Following is the configuration:

export const configurationIdentityServerWithoutServiceWorker = {
  client_id: 'interactive.public.short',
  redirect_uri: window.location.origin + '/callback',
  silent_redirect_uri: window.location.origin + '/silent-callback',
  scope: IDENTITY_SERVER_SCOPE,
  authority: 'http://localhost:8080',
  // authority_time_cache_wellknowurl_in_second: 60* 60,
  refresh_time_before_tokens_expiration_in_second: 40,
  storage: localStorage,
  //
  preload_user_info: true
};

Version: 7.22.4

guillaume-chervet commented 2 months ago

Hi @attiqeurrehman thank you for your feedback again. I will investigate it after my holiday near the 13 may.

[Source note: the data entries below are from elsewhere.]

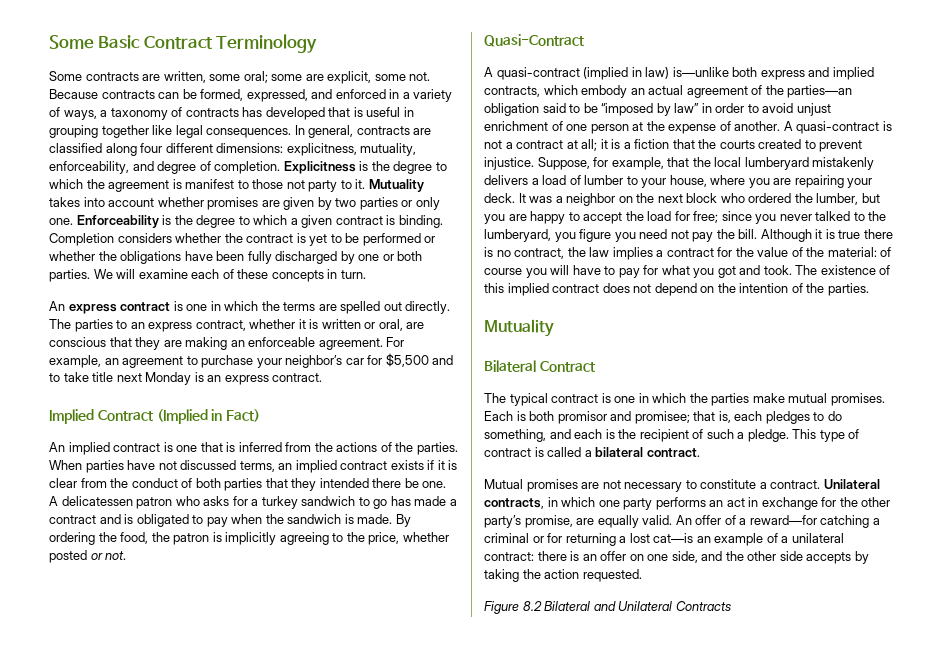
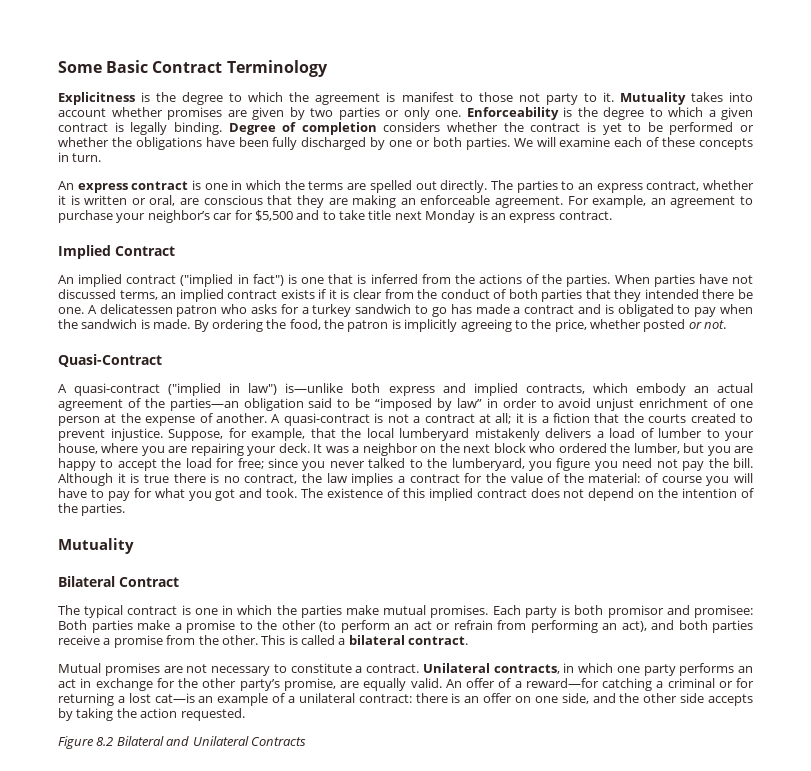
- Some contracts are written, some oral; some are explicit, some not. Because contracts can be formed, expressed, and enforced in a variety of ways, a taxonomy of contracts has developed that is useful in grouping together like legal consequences. In general, contracts are classified along four different dimensions: explicitness, mutuality, enforceability, and degree of completion.
- Enforceability is the degree to which a given contract is binding. Completion considers whether the contract is yet to be performed or whether the obligations have been fully discharged by one or both parties.
+ Enforceability is the degree to which a given contract is legally binding. Degree of completion considers whether the contract is yet to be performed or whether the obligations have been fully discharged by one or both parties.
- Implied Contract (Implied in Fact)
+ Implied Contract
- An implied contract is one that is inferred from the actions of the parties.
+ An implied contract ("implied in fact") is one that is inferred from the actions of the parties.
- A quasi-contract (implied in law) is—unlike both express and implied contracts, which embody an actual agreement of the parties—an obligation said to be “imposed by law” in order to avoid unjust enrichment of one person at the expense of another.
+ A quasi-contract ("implied in law") is—unlike both express and implied contracts, which embody an actual agreement of the parties—an obligation said to be “imposed by law” in order to avoid unjust enrichment of one person at the expense of another.
- Each is both promisor and promisee; that is, each pledges to do something, and each is the recipient of such a pledge. This type of contract is called a bilateral contract.
+ Each party is both promisor and promisee: Both parties make a promise to the other (to perform an act or refrain from performing an act), and both parties receive a promise from the other. This is called a bilateral contract.

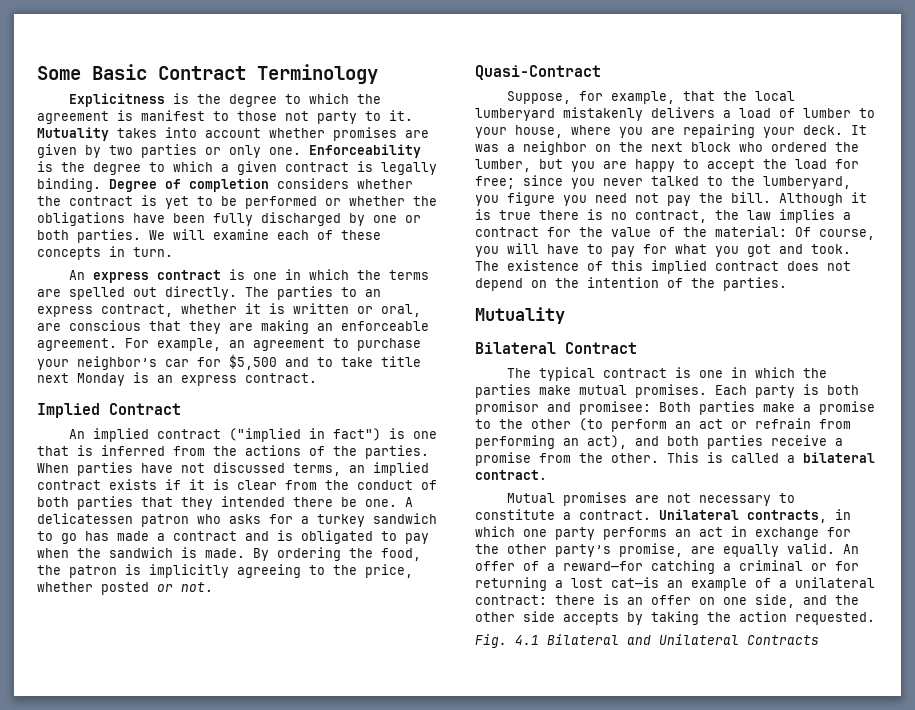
- A quasi-contract ("implied in law") is—unlike both express and implied contracts, which embody an actual agreement of the parties—an obligation said to be “imposed by law” in order to avoid unjust enrichment of one person at the expense of another. A quasi-contract is not a contract at all; it is a fiction that the courts created to prevent injustice.
- Although it is true there is no contract, the law implies a contract for the value of the material: of course you will have to pay for what you got and took.
+ Although it is true there is no contract, the law implies a contract for the value of the material: Of course, you will have to pay for what you got and took.
- Figure 8.2 Bilateral and Unilateral Contracts
+ Fig. 4.1 Bilateral and Unilateral Contracts

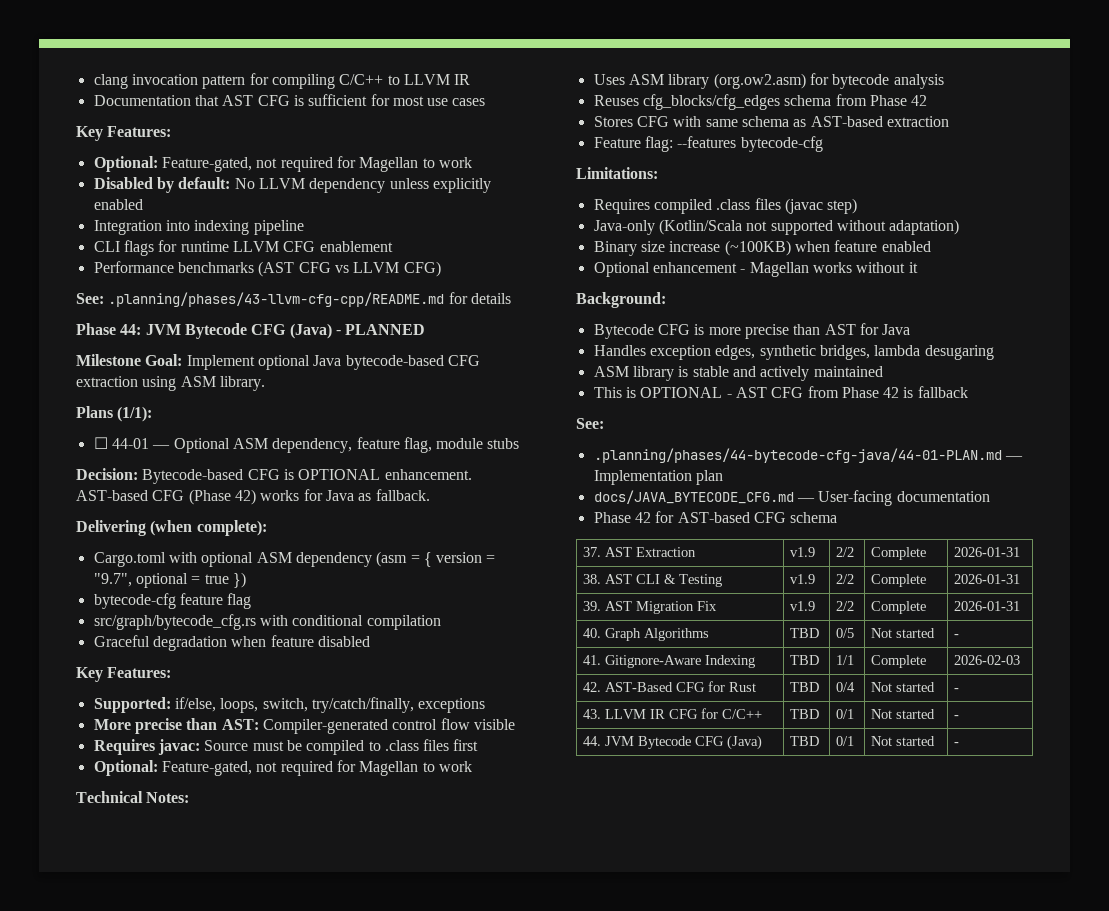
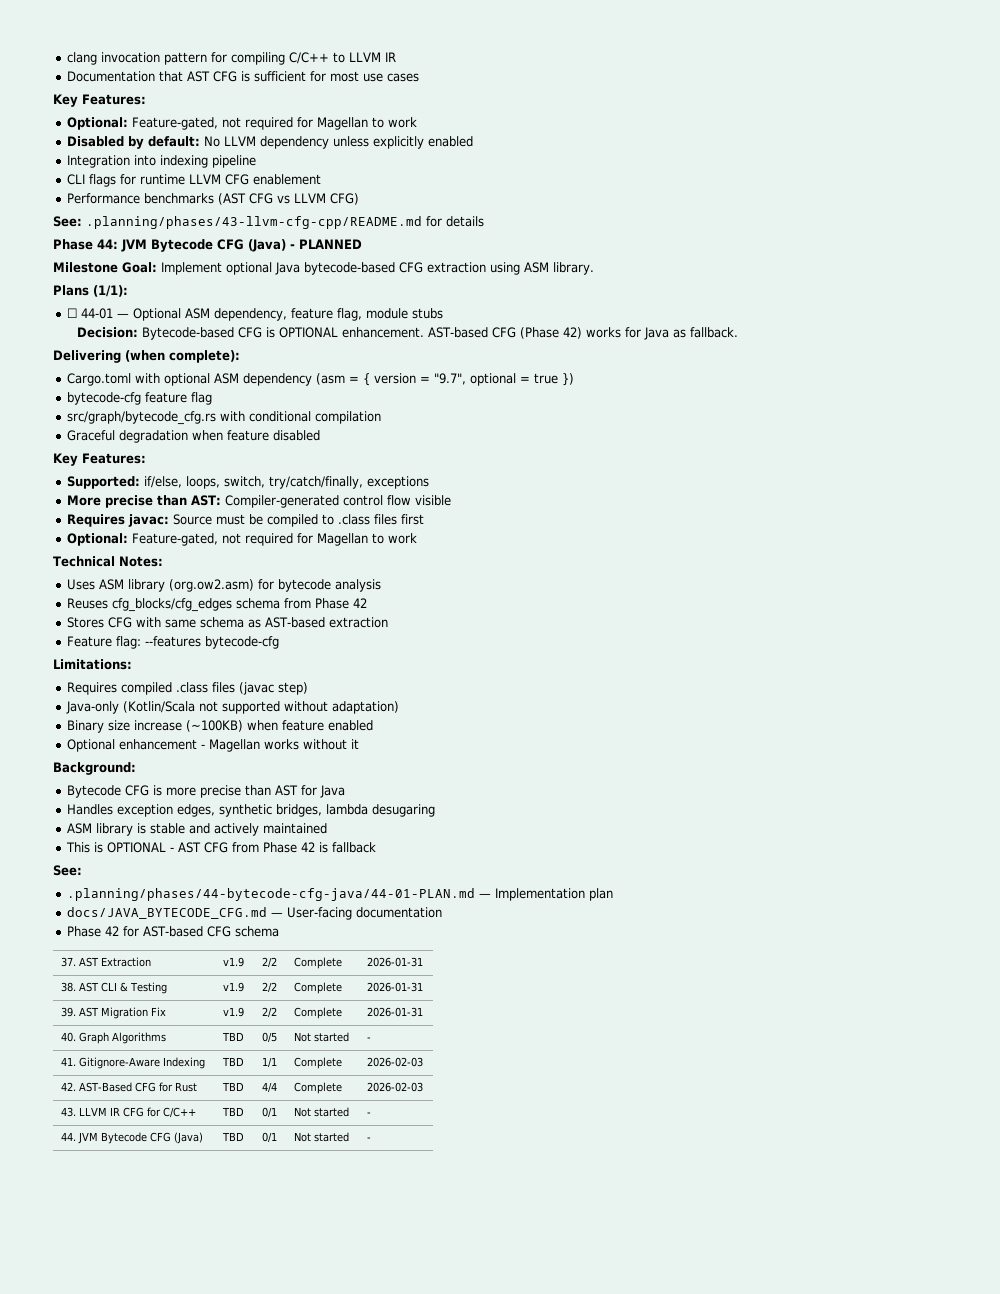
- 42. AST-Based CFG for Rust | TBD | 0/4 | Not started | -
+ 42. AST-Based CFG for Rust | TBD | 4/4 | Complete | 2026-02-03

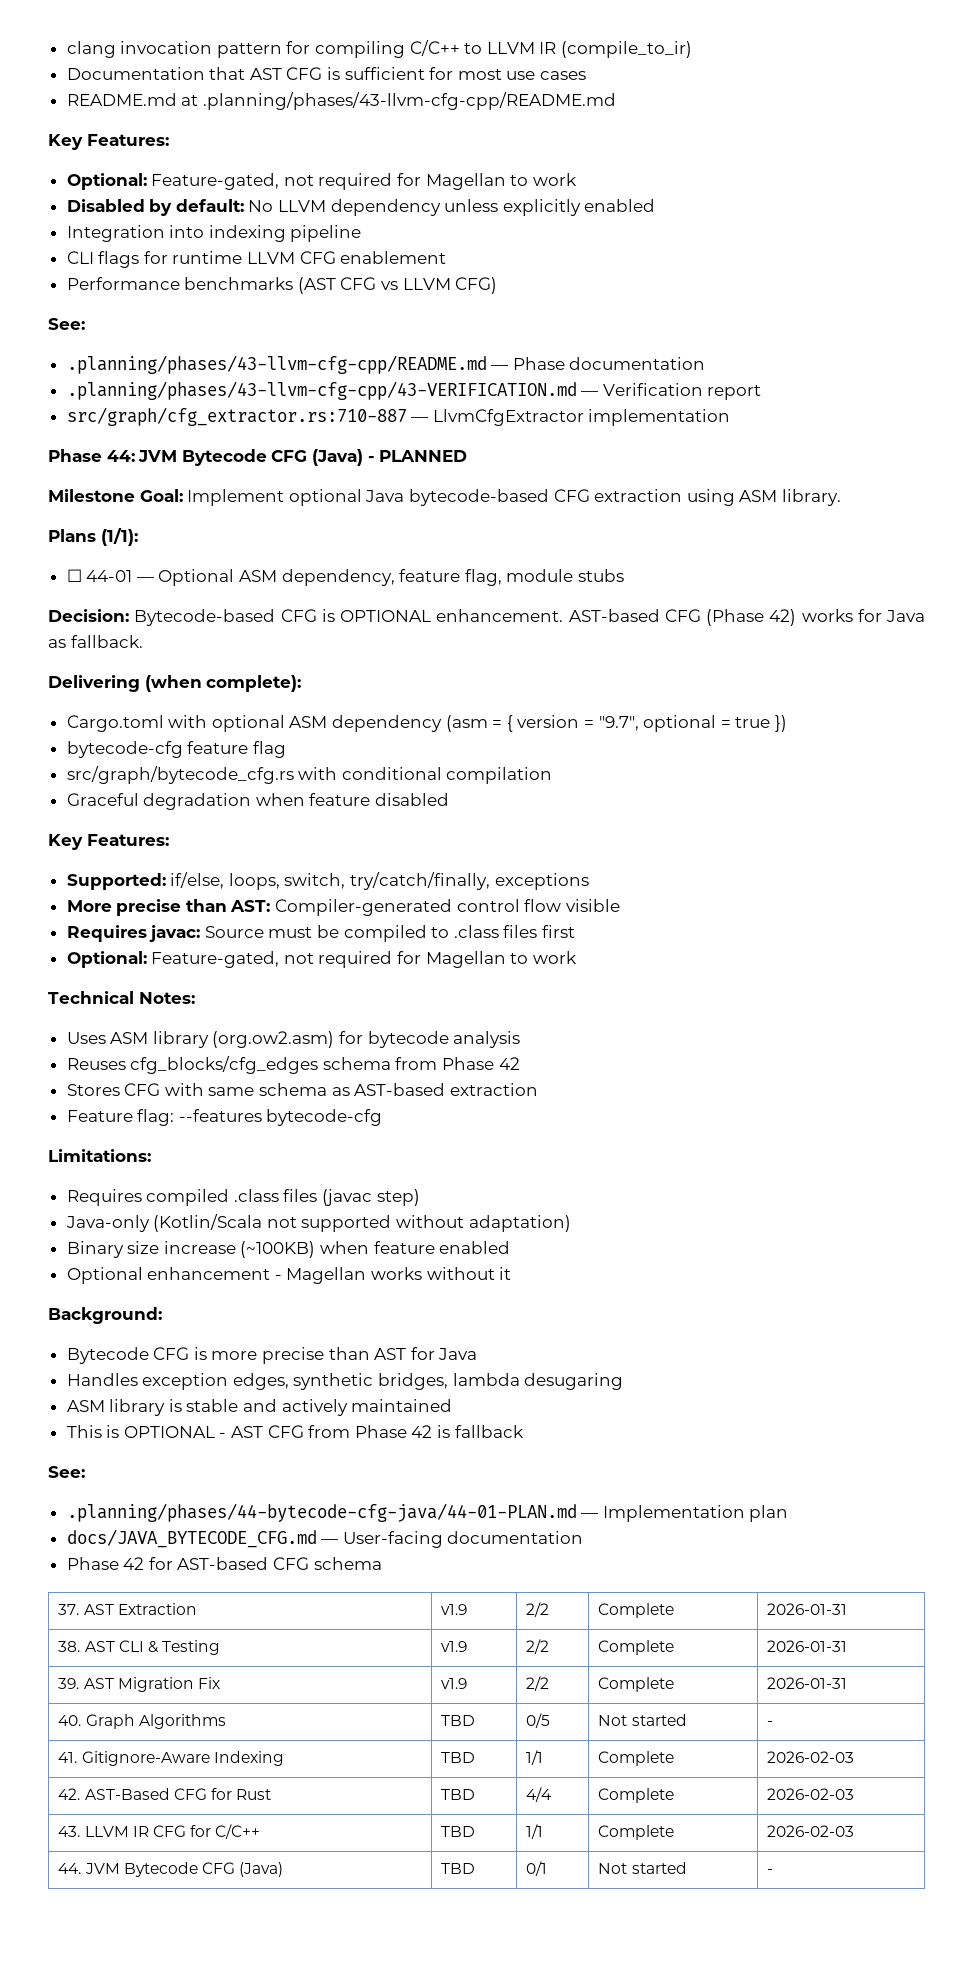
- clang invocation pattern for compiling C/C++ to LLVM IR
+ clang invocation pattern for compiling C/C++ to LLVM IR (compile_to_ir)
+ README.md at .planning/phases/43-llvm-cfg-cpp/README.md
  Performance benchmarks (AST CFG vs LLVM CFG)
- See: .planning/phases/43-llvm-cfg-cpp/README.md for details
+ See:
+ .planning/phases/43-llvm-cfg-cpp/README.md — Phase documentation
+ .planning/phases/43-llvm-cfg-cpp/43-VERIFICATION.md — Verification report
+ src/graph/cfg_extractor.rs:710-887 — LlvmCfgExtractor implementation
- 43. LLVM IR CFG for C/C++ | TBD | 0/1 | Not started | -
+ 43. LLVM IR CFG for C/C++ | TBD | 1/1 | Complete | 2026-02-03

Thank to all your details I think it will be easy to reproduce and debug.

attiqeurrehman commented 1 month ago

@guillaume-chervet any update on this?

guillaume-chervet commented 1 month ago

@attiqeurrehman @kramer99 I just push the fix.

Sorry, I had big holdidays time :)

attiqeurrehman commented 1 month ago

@guillaume-chervet no worries, hope you had a good time.

kramer99 commented 1 month ago

@guillaume-chervet fix looks good on my side. I'll close this unless @attiqeurrehman objects.

attiqeurrehman commented 1 month ago

Works like a charm. You can close this. Thanks a lot!